東証の適時開示情報を基に経営権の異動を伴うM&A案件(グループ内再編を除く)について、ストライク(M&A Online)が集計したところ、2019年10月のIT・ソフトウエア業界のM&Aは2015年、2016年、2017年と同数の6件で、2008年以降の12年間では最も少なかった2008年の5件に次ぐ低い水準となった。

2018年1月以降の月別でも2019年6月と並び、最も少なかった2018年3月、2018年6月の4件、2018年4月の5件に次ぐ件数となった。M&A市場は活況が続いているものの、今年9月の件数が過去2番目の高水準(18件)だったため、10月はその反動が出たとみられる。
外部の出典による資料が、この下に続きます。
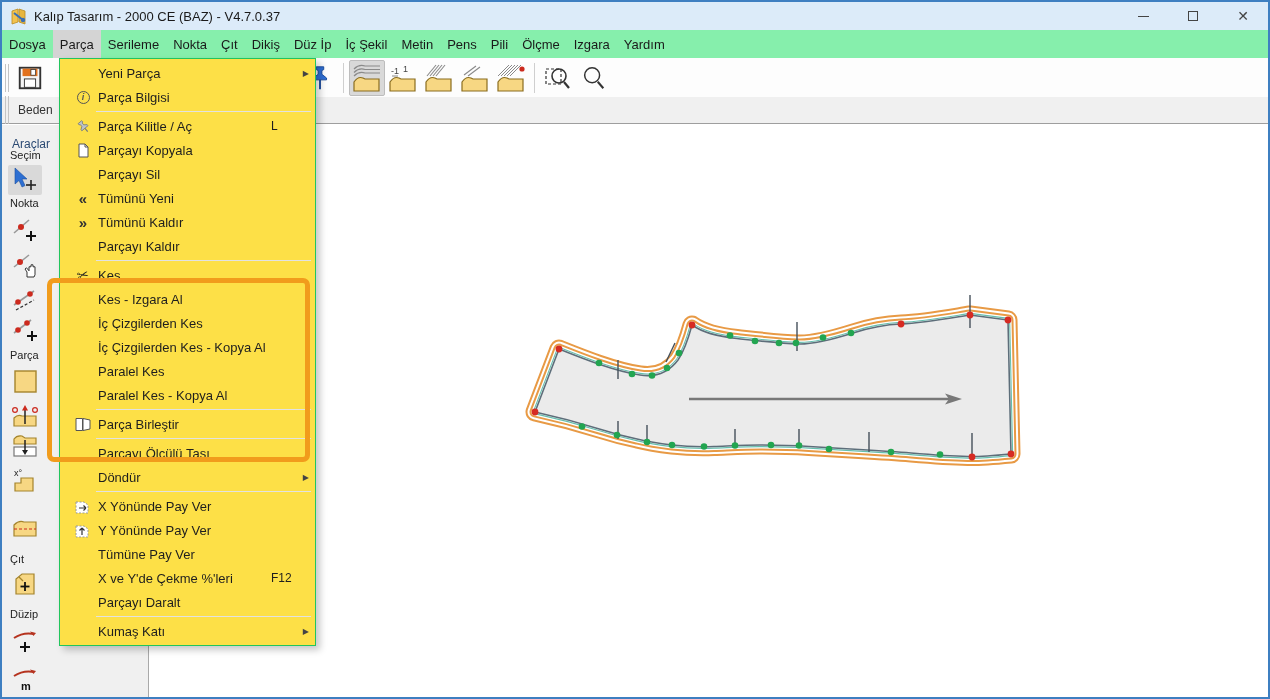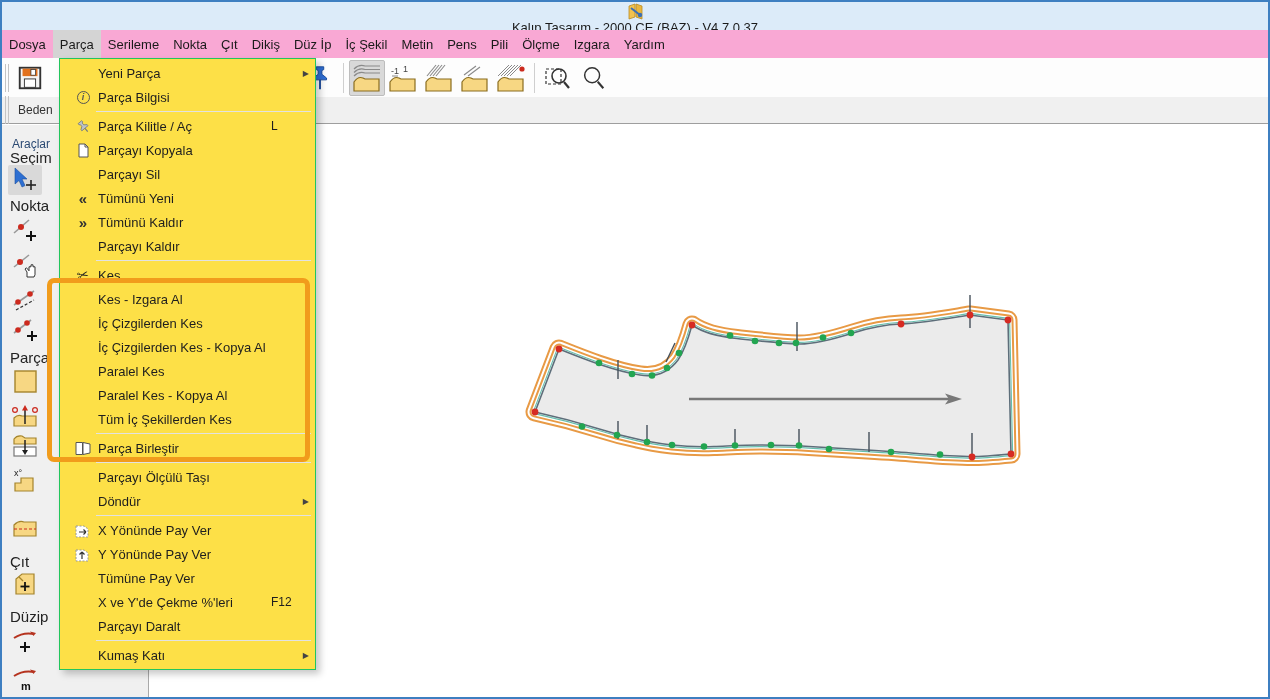"Kalıp Tasarım - 2000 CE" .titlebar { flex-direction: column -> none }
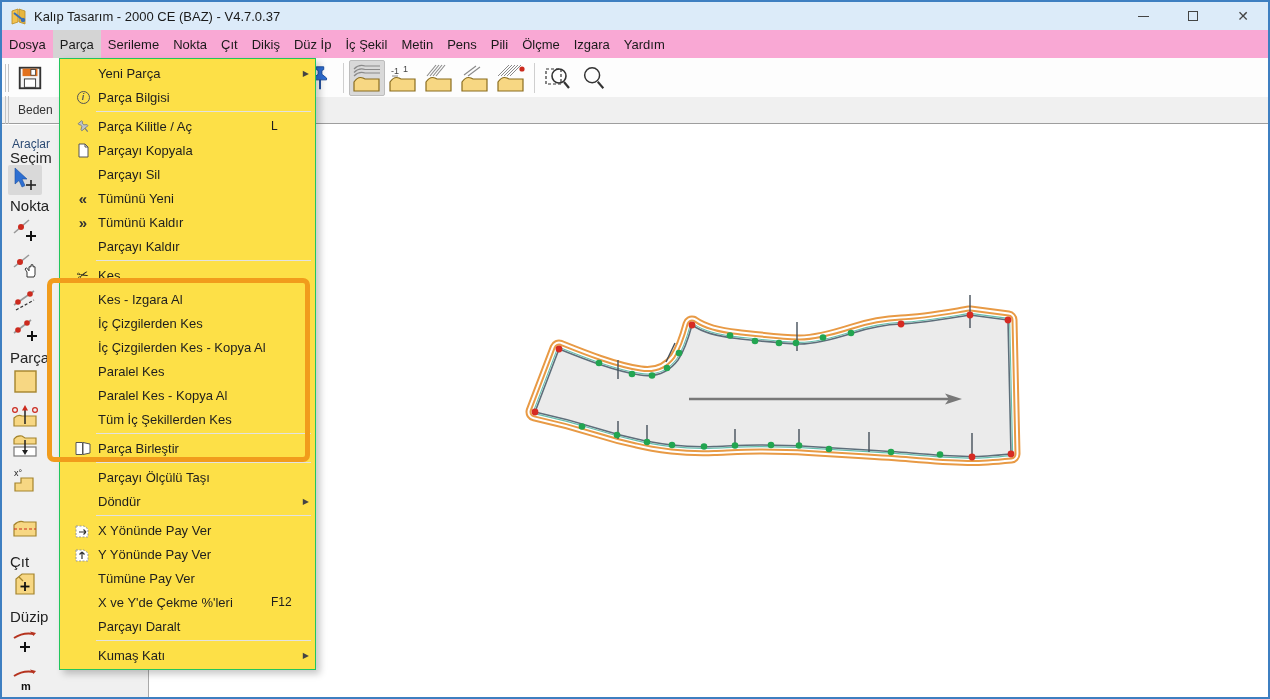"Dosya" .menubar { background: #f9a8d4 -> #86efac }
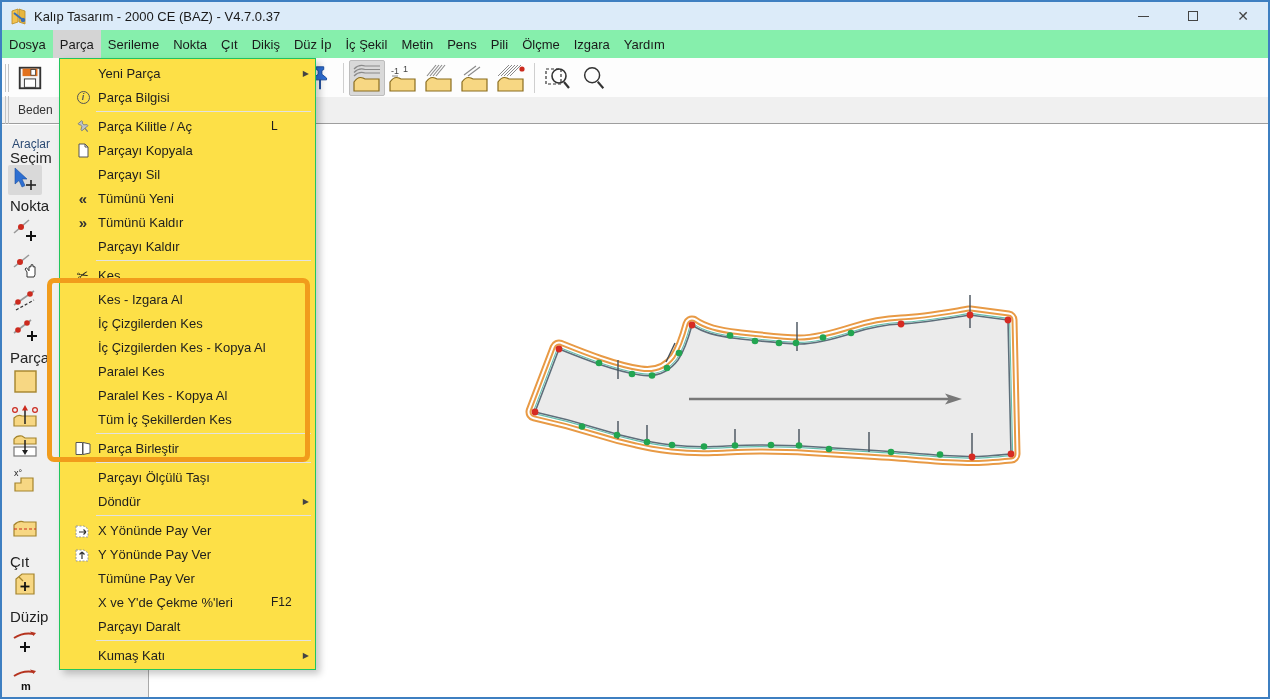"Seçim" .sb-label { font-size: 15px -> 11px }
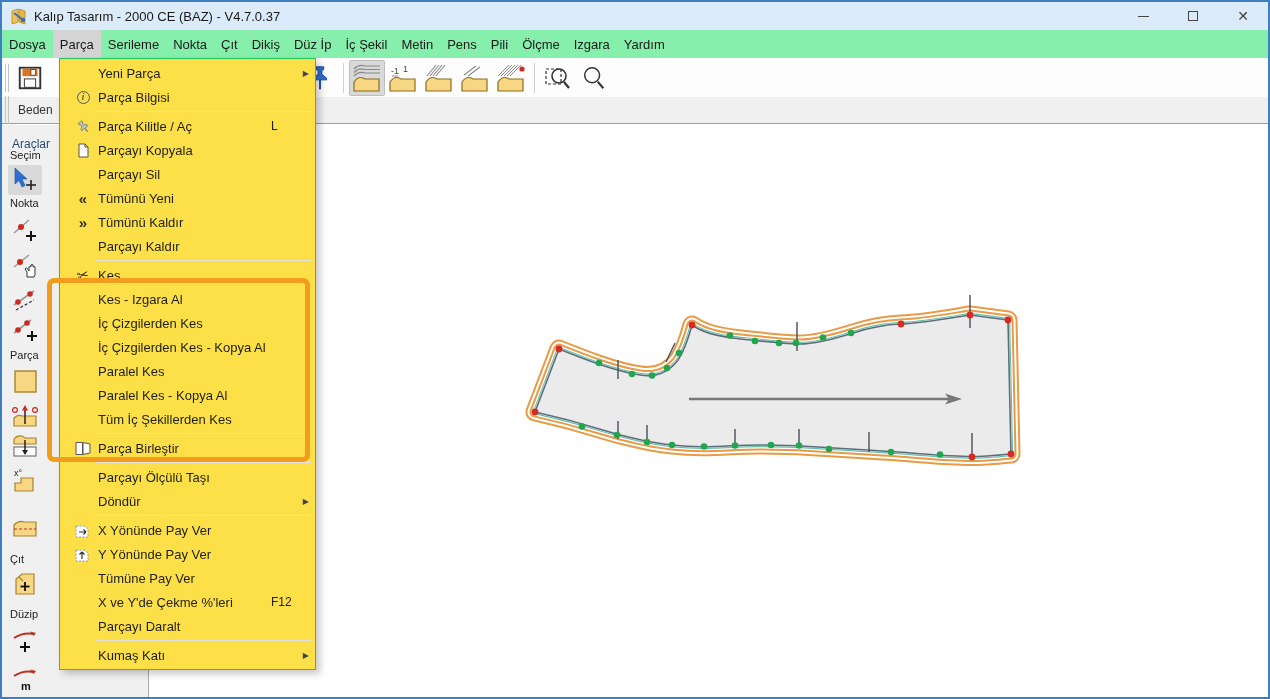"Tüm İç Şekillerden Kes" div.mi { html: <div> <span></span> <span>Tüm İç Şekillerden Kes</span> <span></span> <span></span> </div> -> none }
一方、金額は313億円で、2013年の2384億円、2015年の1224億円、2012年の512億円に次ぐ4番目に高い水準だった。100億円を超える案件が2件あったため、金額が膨らんだ。

  • IT・ソフトウエア業界 M&Aの推移(金額)

金額トップはSCSKの208億円

10月のM&Aで金額が最も多かったのは、SCSKが10月30日にソフト開発やシステム運用管理を主力とするMinoriソリューションズ(東京都新宿区)に対してTOB(株式公開買い付け)を行うと発表した案件。買付期間は10月31日から12月12日までで、現在10.45%の持ち株比率を100%に引き上げ、完全子会社化を目指す。買付代金は最大約208億円。SCSKは子会社化を機に、Minoriソリューションズとの一体的な事業運営を行い、営業、マーケティングなどの事業を強化する。

2番目は富士フイルムホールディングスが10月24日に子会社の富士ゼロックスを通じて、オーストラリアのオフィスITサービス企業CSG(メルボルン)の買収を提案した案件。買収金額は約1億4100万オーストラリアドル(約105億円)で、2020年2月の買収完了を見込む。

CSGはオーストラリアとニュージーランドを拠点に主に中小企業約1万社にオフィス向け出力機器やITサービスを提供している。大手企業を主要顧客とする富士ゼロックスは中小企業に強みを持つ同社を傘下に取り込むことで、経済成長が続くオセアニア地域での事業拡大を目指す。

このほか取得金額を公表していない案件として、NSDによる米国の日系企業向けを中心にITシステムの開発やコンサルティングを手がけているJapan Tech(ニュージャージー州)の子会社化。エボラブルアジアによるバンク(東京都渋谷区)の後払い専用オンライントラベルサービスアプリ「TRAVEL Now」事業の取得。豊田通商によるITインフラ関連子会社ISAO(東京都台東区)の譲渡。フィックスターズによるSider(東京都渋谷区)のコードレビュー自動化ツール「Sider」事業の取得があった。